La Porterie du palais ducal de Nancy vient d’être rendue aux Lorrains et aux touristes. Blanche et ocre, elle enchâsse la noble figure du duc Antoine qui a repris des couleurs.
C'était tout noir et décrépit, sombre évocation de temps obscurs et presque moyenâgeux. La Porterie du Palais ducal, c'est la première Renaissance française, sauf que la Lorraine était indépendante, et que le vent d'Italie, grâce au bon roi René et ses descendants avait soufflé nettement plus tôt.
Quant au Moyen Âge, il était beaucoup plus lumineux que ça à tous points de vue, et n'en déplaise aux attardés du romantisme, quand ces splendides monuments ont été faits, les contemporains les ont connus blancs. « Dans les années 70, c'était tout juste un décrassage », remarquait le maire de Nancy, venu tirer sur l'étoffe voilant le duc Antoine brandissant son épée. « Cette fois, c'est une vraie restauration. » De fait, le travail entrepris par France-Lanord & Bichaton, Chanzy et Pardoux, spécialistes des restaurations délicates est tout à fait remarquable. Seules les pierres vraiment abîmées ont été changées et retaillées à l'identique, la plupart du temps en pierre d'Euville (55), dont le grain est d'excellente qualité. Comme les trois embases abîmées de la Porterie, posées après remplacement il y a tout juste une semaine au mortier de chaux.
De longs mois ont été nécessaires pour venir à bout de cette restauration conduite par l'architecte en chef des Monuments Historiques, Pierre-Yves Caillault. La Porterie elle-même a été édifiée par le duc Antoine (1489-1544). Elle date de 1512 et a été construite en même temps que la galerie des Cerfs, par l'« Imagier de la Maison de Lorraine », le sculpteur Mansuy Gauvain, auteur également de la Vierge au manteau de Notre-Dame de Bonsecours. L'œuvre de la Grand-Rue est de facture encore très gothique et s'inspire de la porterie du château de Blois où le fils de René II a longuement séjourné, à la cour de Louis XII.

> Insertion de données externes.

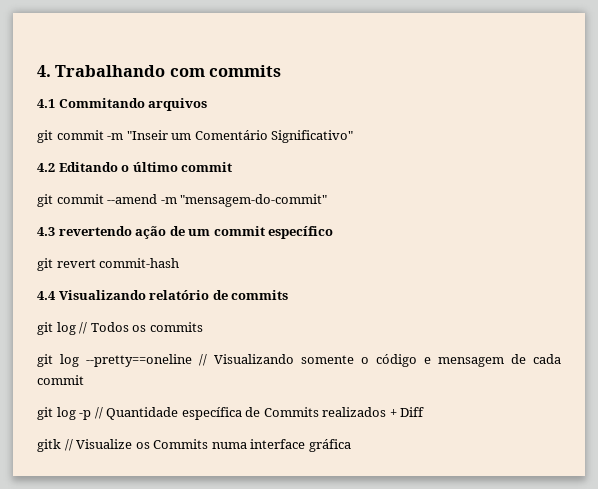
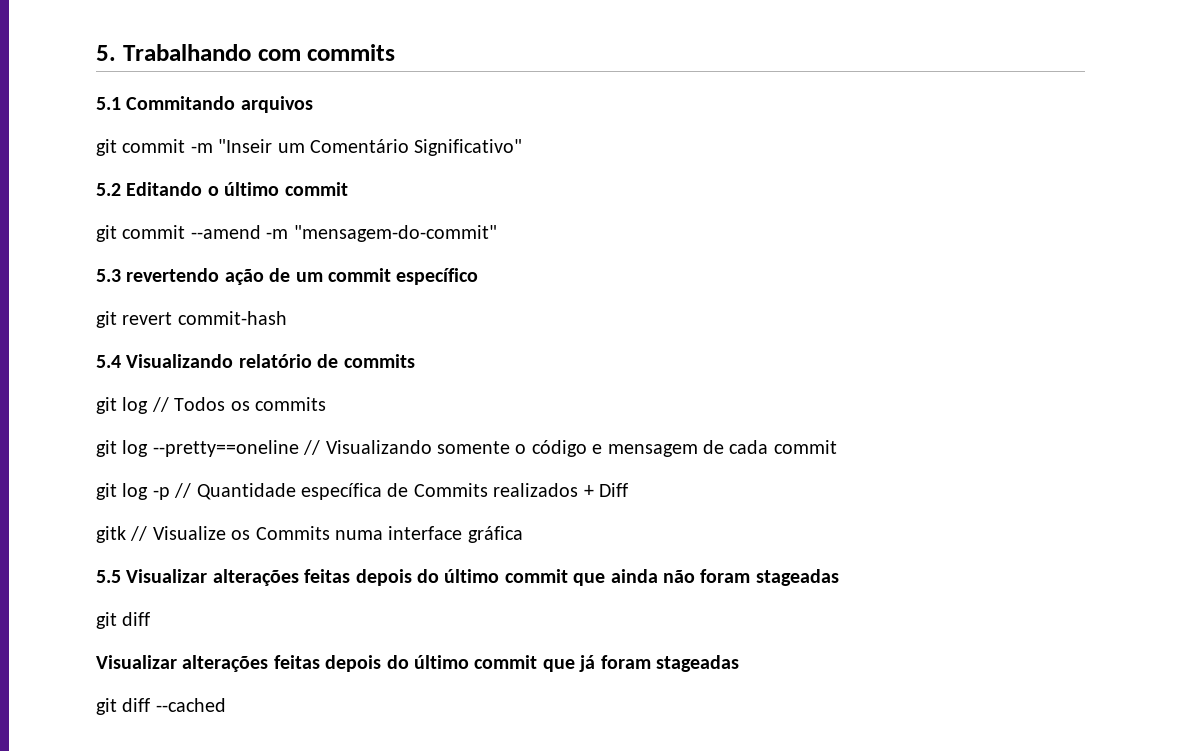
- 4. Trabalhando com commits
+ 5. Trabalhando com commits
- 4.1 Commitando arquivos
+ 5.1 Commitando arquivos
- 4.2 Editando o último commit
+ 5.2 Editando o último commit
- 4.3 revertendo ação de um commit específico
+ 5.3 revertendo ação de um commit específico
- 4.4 Visualizando relatório de commits
+ 5.4 Visualizando relatório de commits
+ 5.5 Visualizar alterações feitas depois do último commit que ainda não foram stageadas
+ git diff
+ Visualizar alterações feitas depois do último commit que já foram stageadas
+ git diff --cached

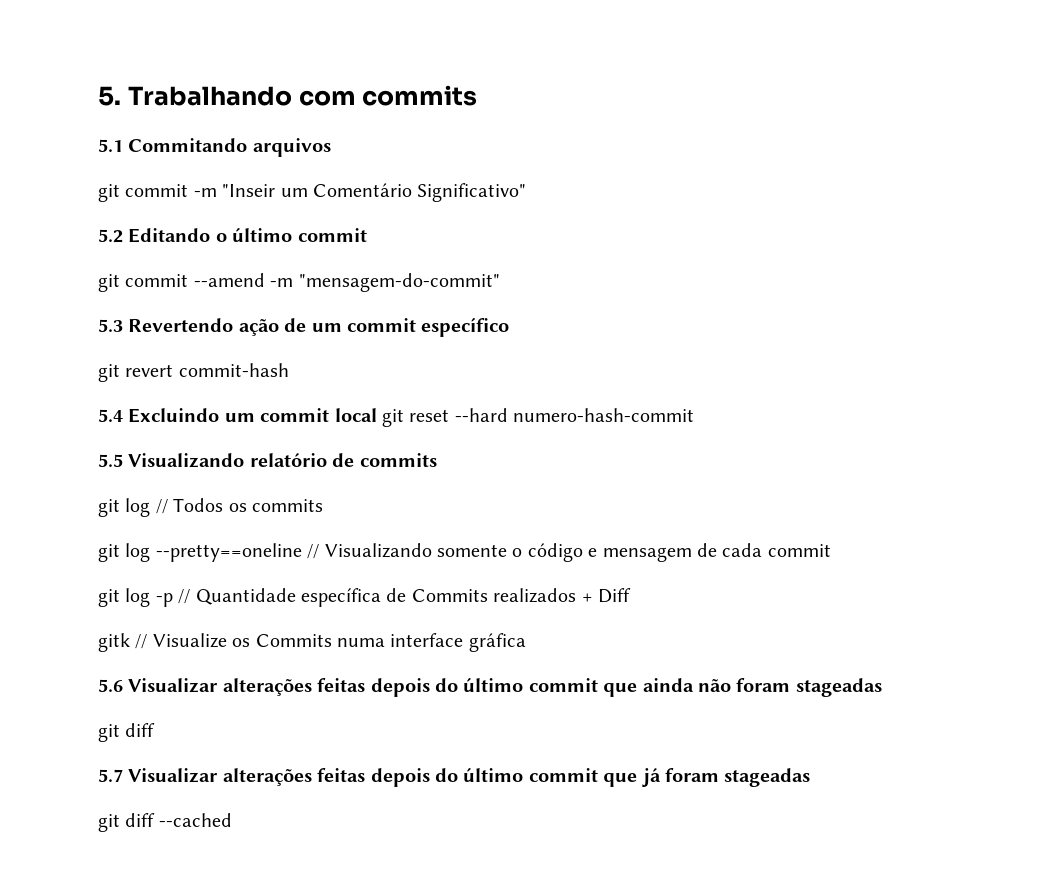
- 5.3 revertendo ação de um commit específico
+ 5.3 Revertendo ação de um commit específico
- 5.4 Visualizando relatório de commits
+ 5.4 Excluindo um commit local git reset --hard numero-hash-commit
+ 5.5 Visualizando relatório de commits
- 5.5 Visualizar alterações feitas depois do último commit que ainda não foram stageadas
+ 5.6 Visualizar alterações feitas depois do último commit que ainda não foram stageadas
- Visualizar alterações feitas depois do último commit que já foram stageadas
+ 5.7 Visualizar alterações feitas depois do último commit que já foram stageadas

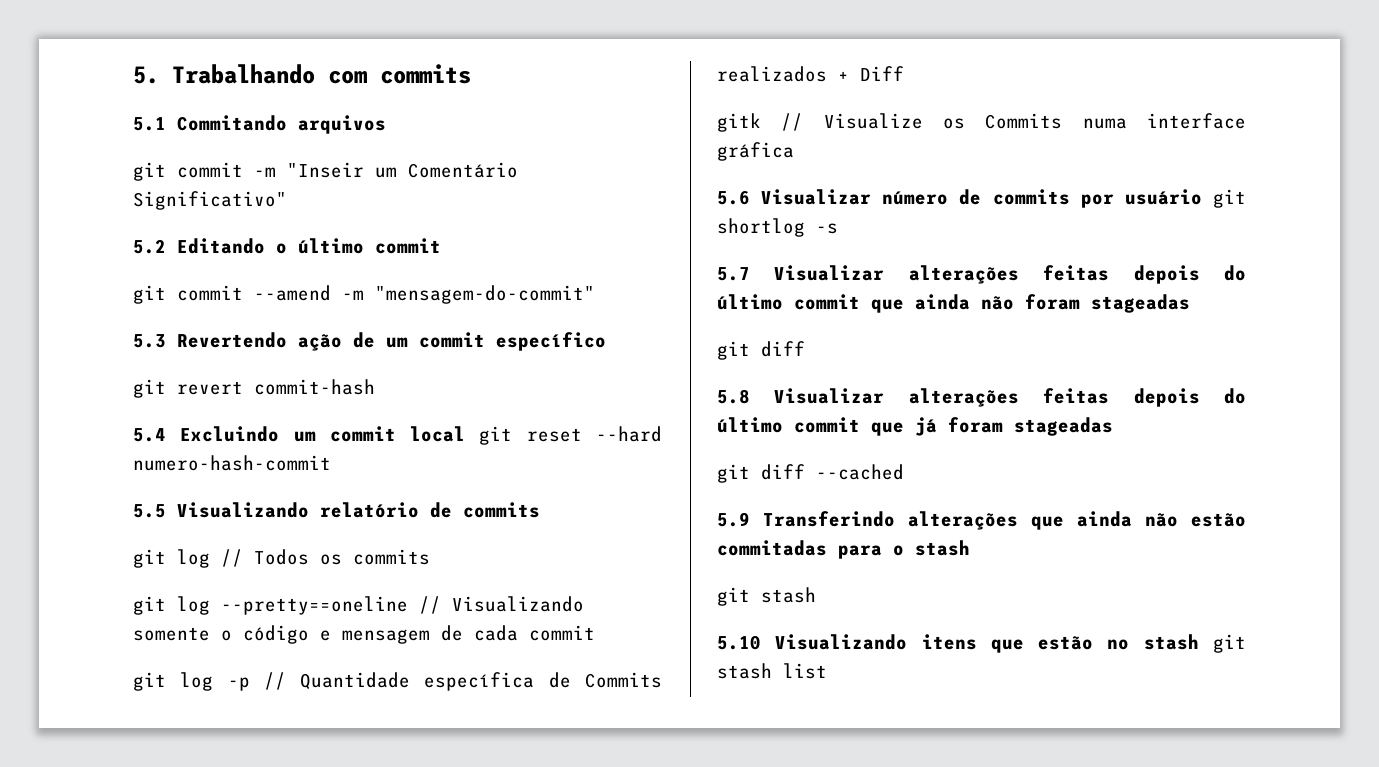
- 5.6 Visualizar alterações feitas depois do último commit que ainda não foram stageadas
+ 5.6 Visualizar número de commits por usuário git shortlog -s
+ 5.7 Visualizar alterações feitas depois do último commit que ainda não foram stageadas
- 5.7 Visualizar alterações feitas depois do último commit que já foram stageadas
+ 5.8 Visualizar alterações feitas depois do último commit que já foram stageadas
+ 5.9 Transferindo alterações que ainda não estão commitadas para o stash
+ git stash
+ 5.10 Visualizando itens que estão no stash git stash list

A la Révolution, la statue équestre du Duc fut cassée et ce n'est qu'en 1851 que le sculpteur Jiorné Viard en fit une copie. La couleur de la statue, ocrée, par rapport à la pierre blanche de la Porterie fait un contraste qui avait disparu au fil du temps. Le dévoilement de l'ensemble a permis de remarquer cette nuance.

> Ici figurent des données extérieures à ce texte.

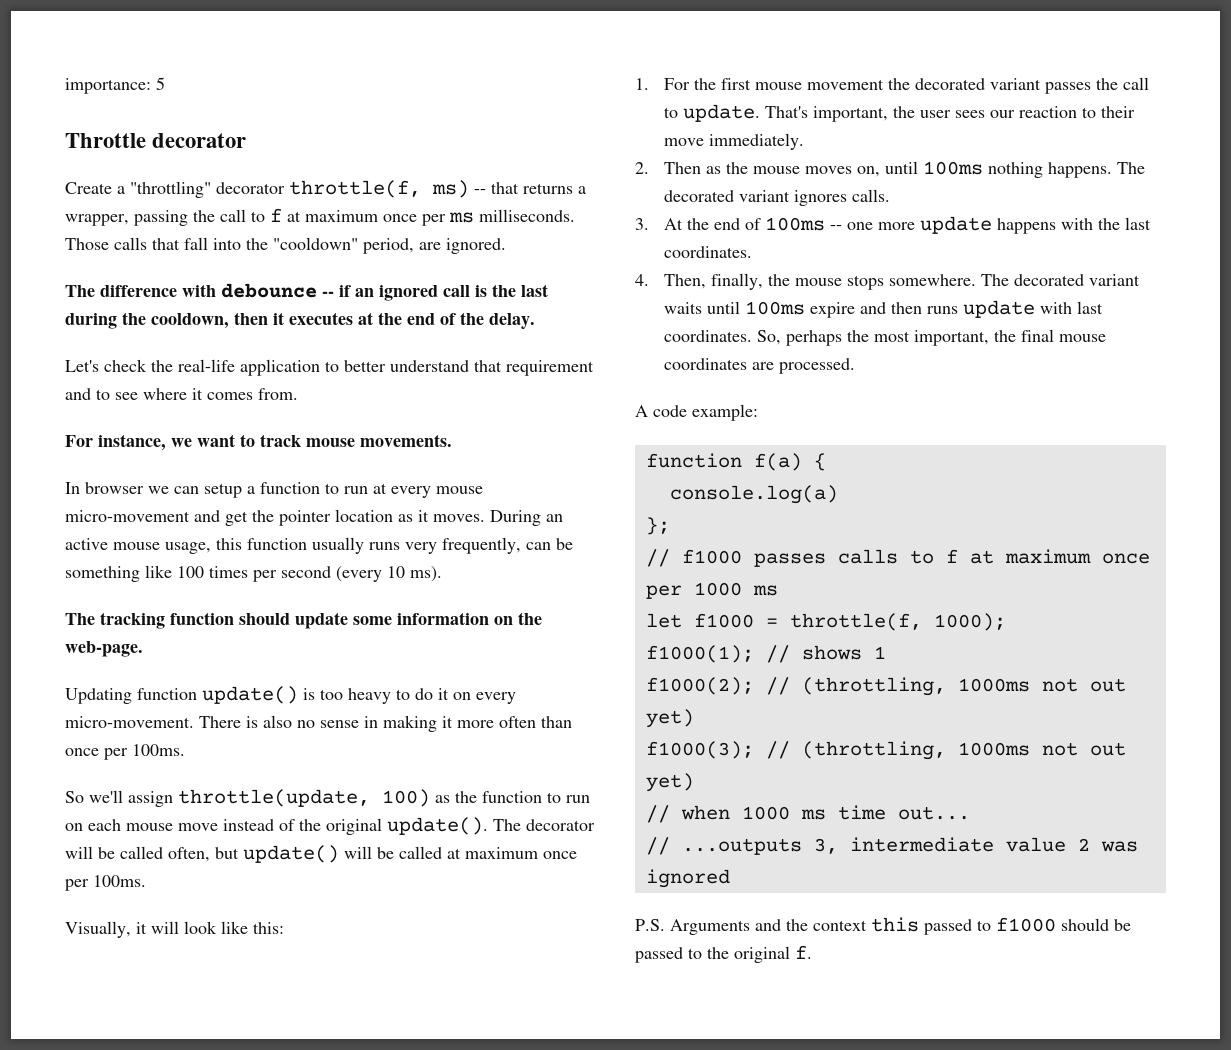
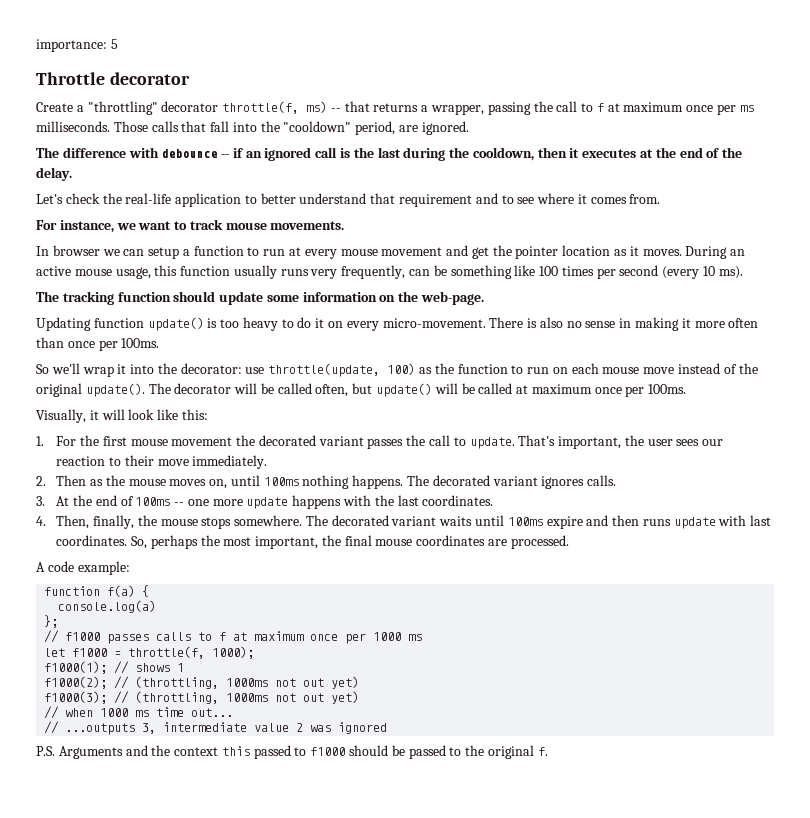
- In browser we can setup a function to run at every mouse micro-movement and get the pointer location as it moves.
+ In browser we can setup a function to run at every mouse movement and get the pointer location as it moves.
- So we'll assign throttle(update, 100) as the function to run on each mouse move instead of the original update().
+ So we'll wrap it into the decorator: use throttle(update, 100) as the function to run on each mouse move instead of the original update().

Pour les connaisseurs, le portail monumental est « sommé d'une niche au cintre surbaissé, abritant la statue équestre, flanqué de pilastres en candélabres qui atteignent presque le faîte du toit et supportent deux gâbles superposés. Le premier de ces gâbles, de facture gothique, décoré de feuilles de choux, encadre les armoiries du duc Antoine. Le second, de forme rectangulaire, terminé par une coquille, est orné de deux bustes de guerriers affrontés.... » Ce qui a beaucoup amusé le recteur de la basilique Saint-Epvre, supérieur des Oratoriens, le P. Bruno Gonçalvès, c'est la présence d'un bœuf qui prêche, et d'un vilain petit moinillon rigolo...

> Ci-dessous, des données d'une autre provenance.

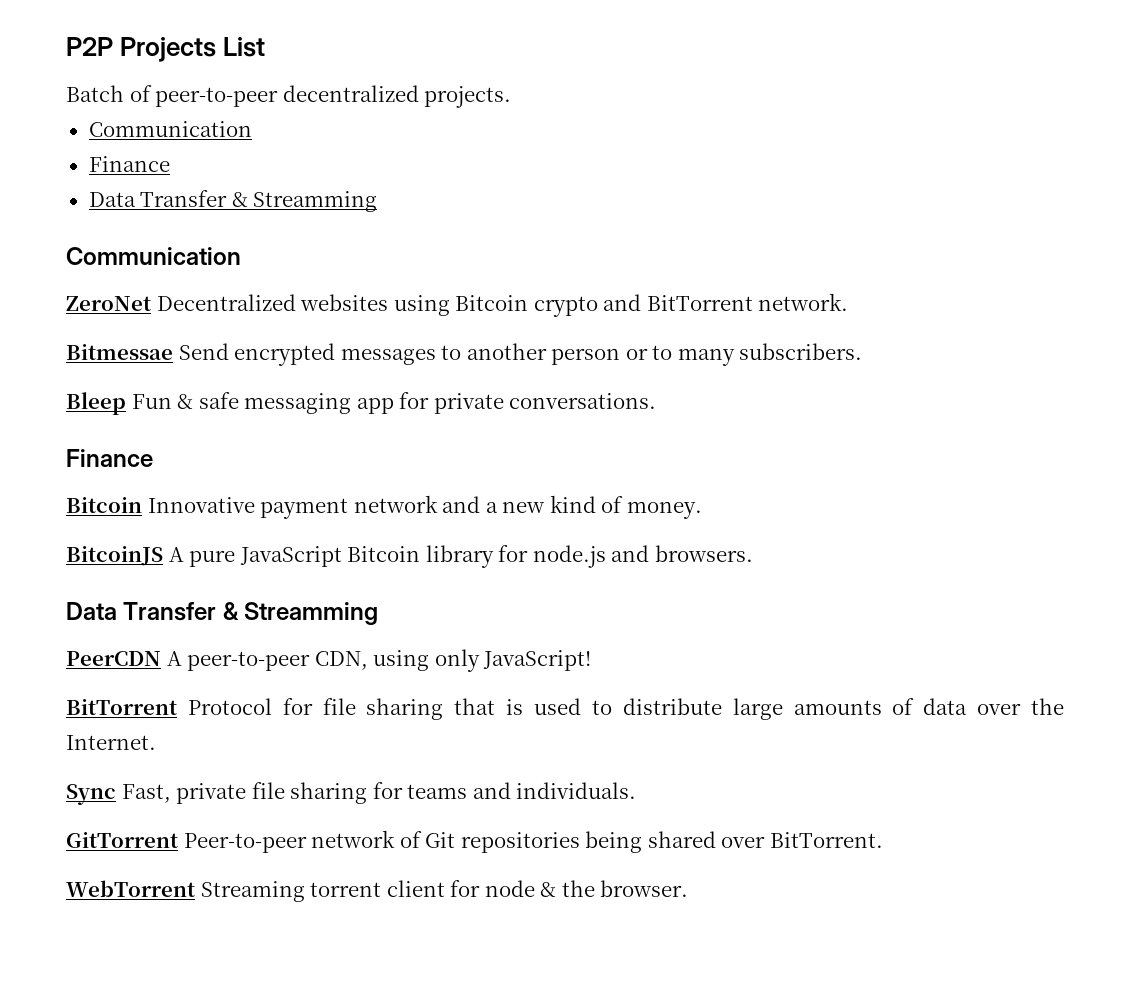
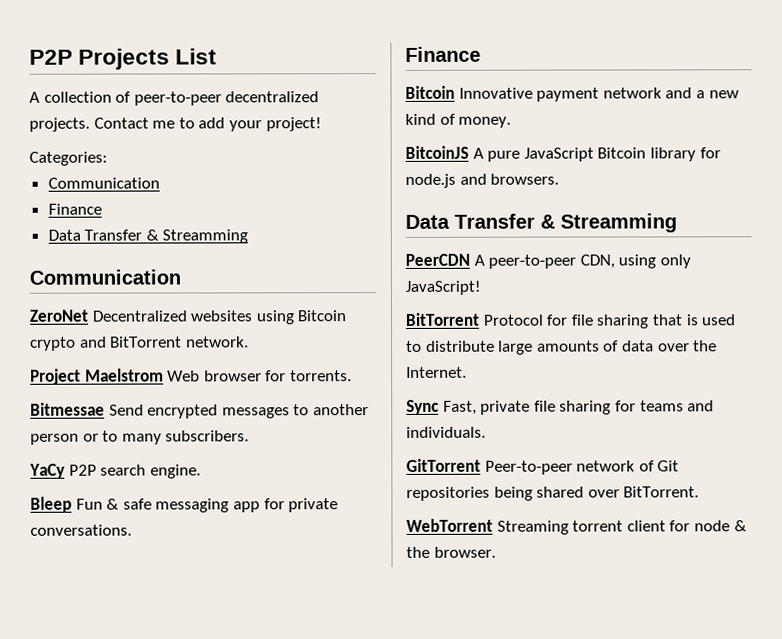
- Batch of peer-to-peer decentralized projects.
+ A collection of peer-to-peer decentralized projects. Contact me to add your project!
+ Categories:
+ Project Maelstrom Web browser for torrents.
+ YaCy P2P search engine.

L'étape suivante, après la restauration en cours du bâtiment Morey (où est située l'entrée du Musée lorrain), sera la construction d'un vaste bâtiment à Maxéville. Le concours vient d'être passé et le lauréat sera dévoilé le 23 septembre au conseil municipal de Nancy. Il s'agit de stocker à terme dans cet édifice toutes les réserves des six musées de Nancy et son agglomération. Une opération indispensable si l'on veut passer à l'étape suivante de la restauration intérieure du Musée lorrain : car pour pouvoir refaire chaque salle, il faut pouvoir entreposer les œuvres qui s'y trouvent et, par cette opération-tiroir, refaire l'ensemble. Puis s'attaquer aux réserves, encore mal connues, et surtout mal exploitées.